### WHAT YOU ARE ASKED TO DO
An exact copy of every entry is needed, with no images.

Content starts

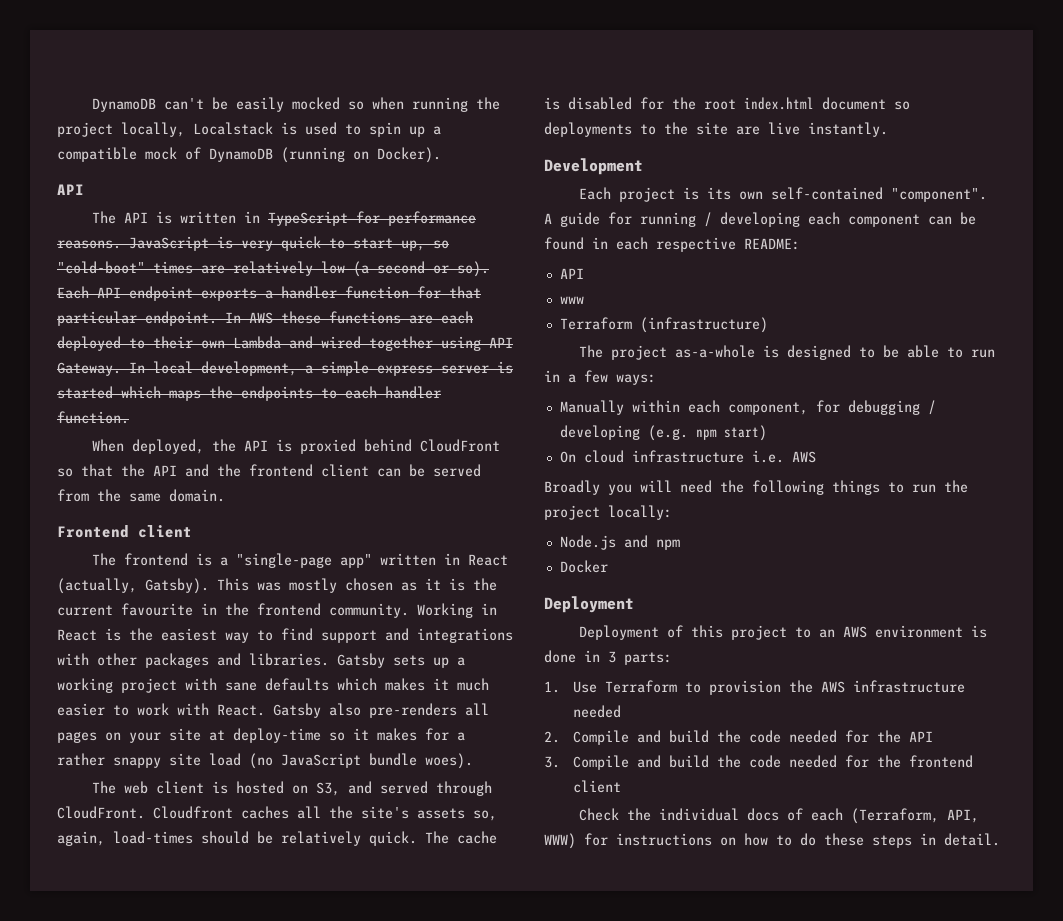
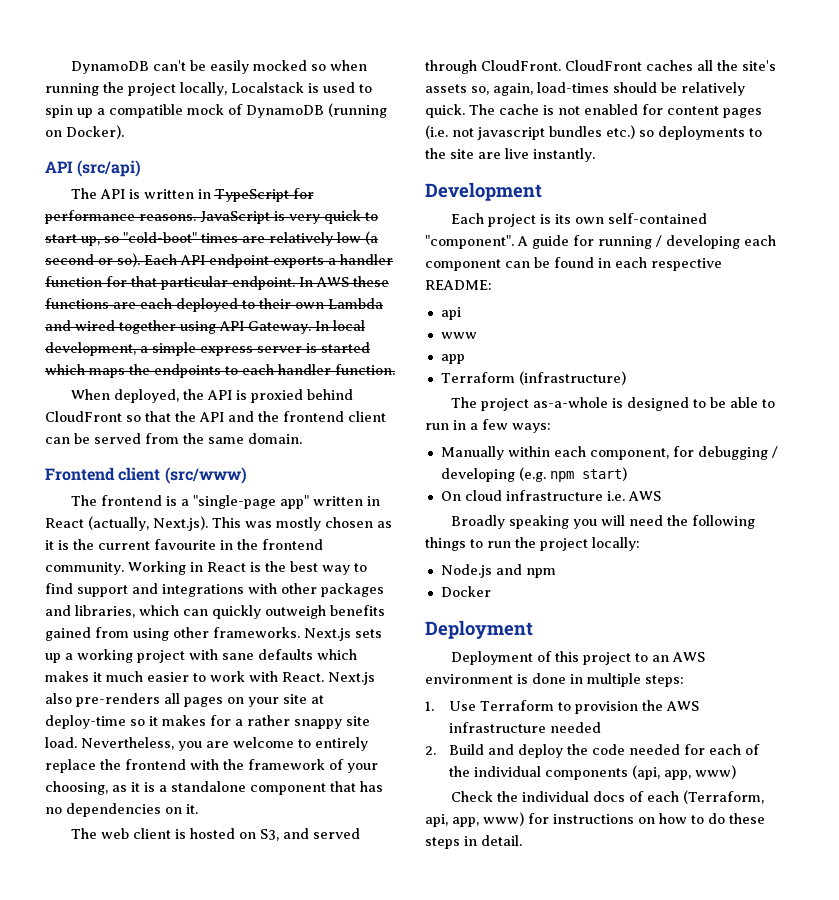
  DynamoDB can't be easily mocked so when running the project locally, Localstack is used to spin up a compatible mock of DynamoDB (running on Docker).
- API
+ API (src/api)
- Frontend client
+ Frontend client (src/www)
- The frontend is a "single-page app" written in React (actually, Gatsby). This was mostly chosen as it is the current favourite in the frontend community.
+ The frontend is a "single-page app" written in React (actually, Next.js). This was mostly chosen as it is the current favourite in the frontend community.
- Working in React is the easiest way to find support and integrations with other packages and libraries. Gatsby sets up a working project with sane defaults which makes it much easier to work with React.
+ Working in React is the best way to find support and integrations with other packages and libraries, which can quickly outweigh benefits gained from using other frameworks. Next.js sets up a working project with sane defaults which makes it much easier to work with React.
- Gatsby also pre-renders all pages on your site at deploy-time so it makes for a rather snappy site load (no JavaScript bundle woes).
+ Next.js also pre-renders all pages on your site at deploy-time so it makes for a rather snappy site load. Nevertheless, you are welcome to entirely replace the frontend with the framework of your choosing, as it is a standalone component that has no dependencies on it.
- Cloudfront caches all the site's assets so, again, load-times should be relatively quick.
+ CloudFront caches all the site's assets so, again, load-times should be relatively quick.
- The cache is disabled for the root index.html document so deployments to the site are live instantly.
+ The cache is not enabled for content pages (i.e. not javascript bundles etc.) so deployments to the site are live instantly.
  A guide for running / developing each component can be found in each respective README:
- API
+ api
+ app
- Broadly you will need the following things to run the project locally:
+ Broadly speaking you will need the following things to run the project locally:
- Deployment of this project to an AWS environment is done in 3 parts:
+ Deployment of this project to an AWS environment is done in multiple steps:
- 2. Compile and build the code needed for the API
- 3. Compile and build the code needed for the frontend client
+ 2. Build and deploy the code needed for each of the individual components (api, app, www)
- Check the individual docs of each (Terraform, API, WWW) for instructions on how to do these steps in detail.
+ Check the individual docs of each (Terraform, api, app, www) for instructions on how to do these steps in detail.

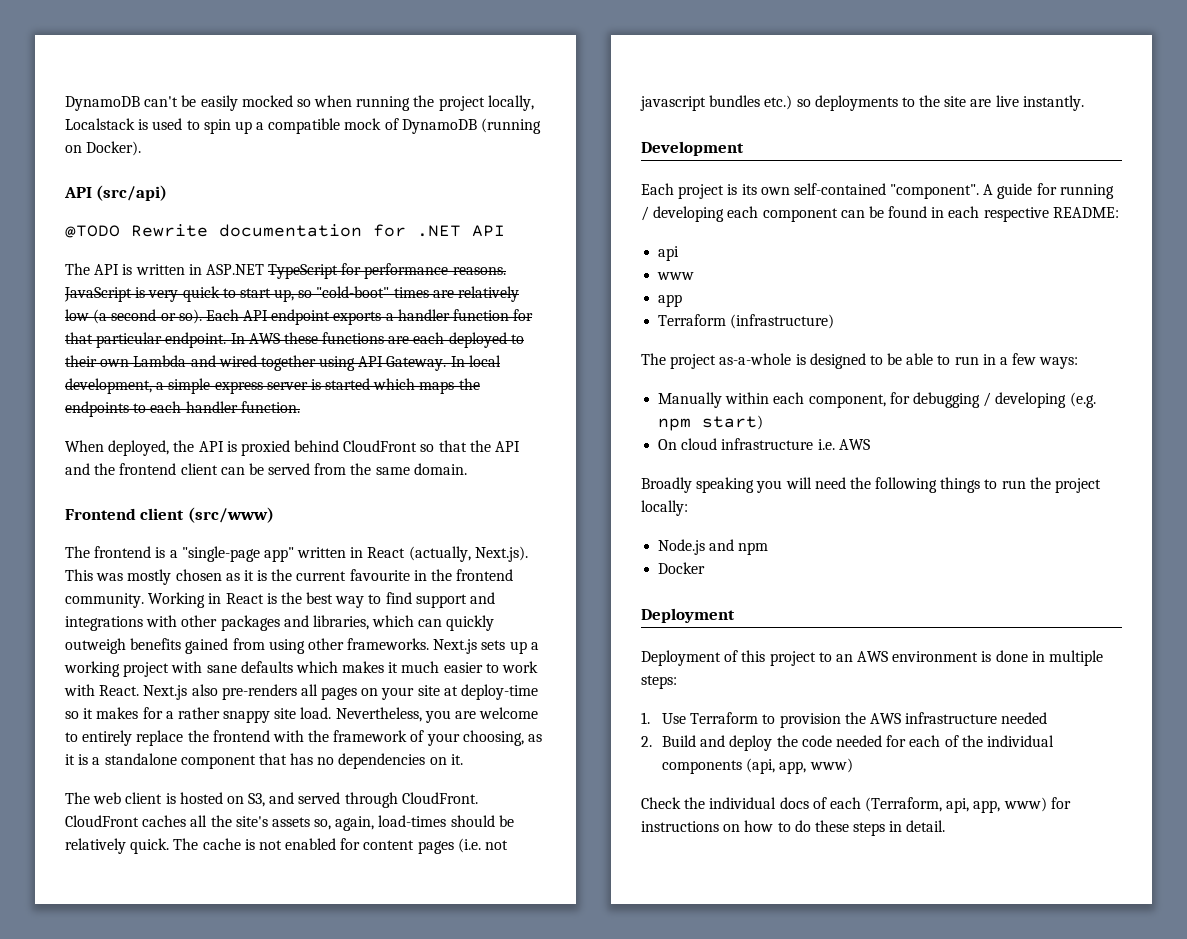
+ @TODO Rewrite documentation for .NET API
- The API is written in TypeScript for performance reasons.
+ The API is written in ASP.NET TypeScript for performance reasons.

Content ends

### ANSWER TO THE EXERCISE
  DynamoDB can't be easily mocked so when running the project locally, Localstack is used to spin up a compatible mock of DynamoDB (running on Docker).
- API
+ API (src/api)
- Frontend client
+ Frontend client (src/www)
- The frontend is a "single-page app" written in React (actually, Gatsby). This was mostly chosen as it is the current favourite in the frontend community.
+ The frontend is a "single-page app" written in React (actually, Next.js). This was mostly chosen as it is the current favourite in the frontend community.
- Working in React is the easiest way to find support and integrations with other packages and libraries. Gatsby sets up a working project with sane defaults which makes it much easier to work with React.
+ Working in React is the best way to find support and integrations with other packages and libraries, which can quickly outweigh benefits gained from using other frameworks. Next.js sets up a working project with sane defaults which makes it much easier to work with React.
- Gatsby also pre-renders all pages on your site at deploy-time so it makes for a rather snappy site load (no JavaScript bundle woes).
+ Next.js also pre-renders all pages on your site at deploy-time so it makes for a rather snappy site load. Nevertheless, you are welcome to entirely replace the frontend with the framework of your choosing, as it is a standalone component that has no dependencies on it.
- Cloudfront caches all the site's assets so, again, load-times should be relatively quick.
+ CloudFront caches all the site's assets so, again, load-times should be relatively quick.
- The cache is disabled for the root index.html document so deployments to the site are live instantly.
+ The cache is not enabled for content pages (i.e. not javascript bundles etc.) so deployments to the site are live instantly.
  A guide for running / developing each component can be found in each respective README:
- API
+ api
+ app
- Broadly you will need the following things to run the project locally:
+ Broadly speaking you will need the following things to run the project locally:
- Deployment of this project to an AWS environment is done in 3 parts:
+ Deployment of this project to an AWS environment is done in multiple steps:
- 2. Compile and build the code needed for the API
- 3. Compile and build the code needed for the frontend client
+ 2. Build and deploy the code needed for each of the individual components (api, app, www)
- Check the individual docs of each (Terraform, API, WWW) for instructions on how to do these steps in detail.
+ Check the individual docs of each (Terraform, api, app, www) for instructions on how to do these steps in detail.

+ @TODO Rewrite documentation for .NET API
- The API is written in TypeScript for performance reasons.
+ The API is written in ASP.NET TypeScript for performance reasons.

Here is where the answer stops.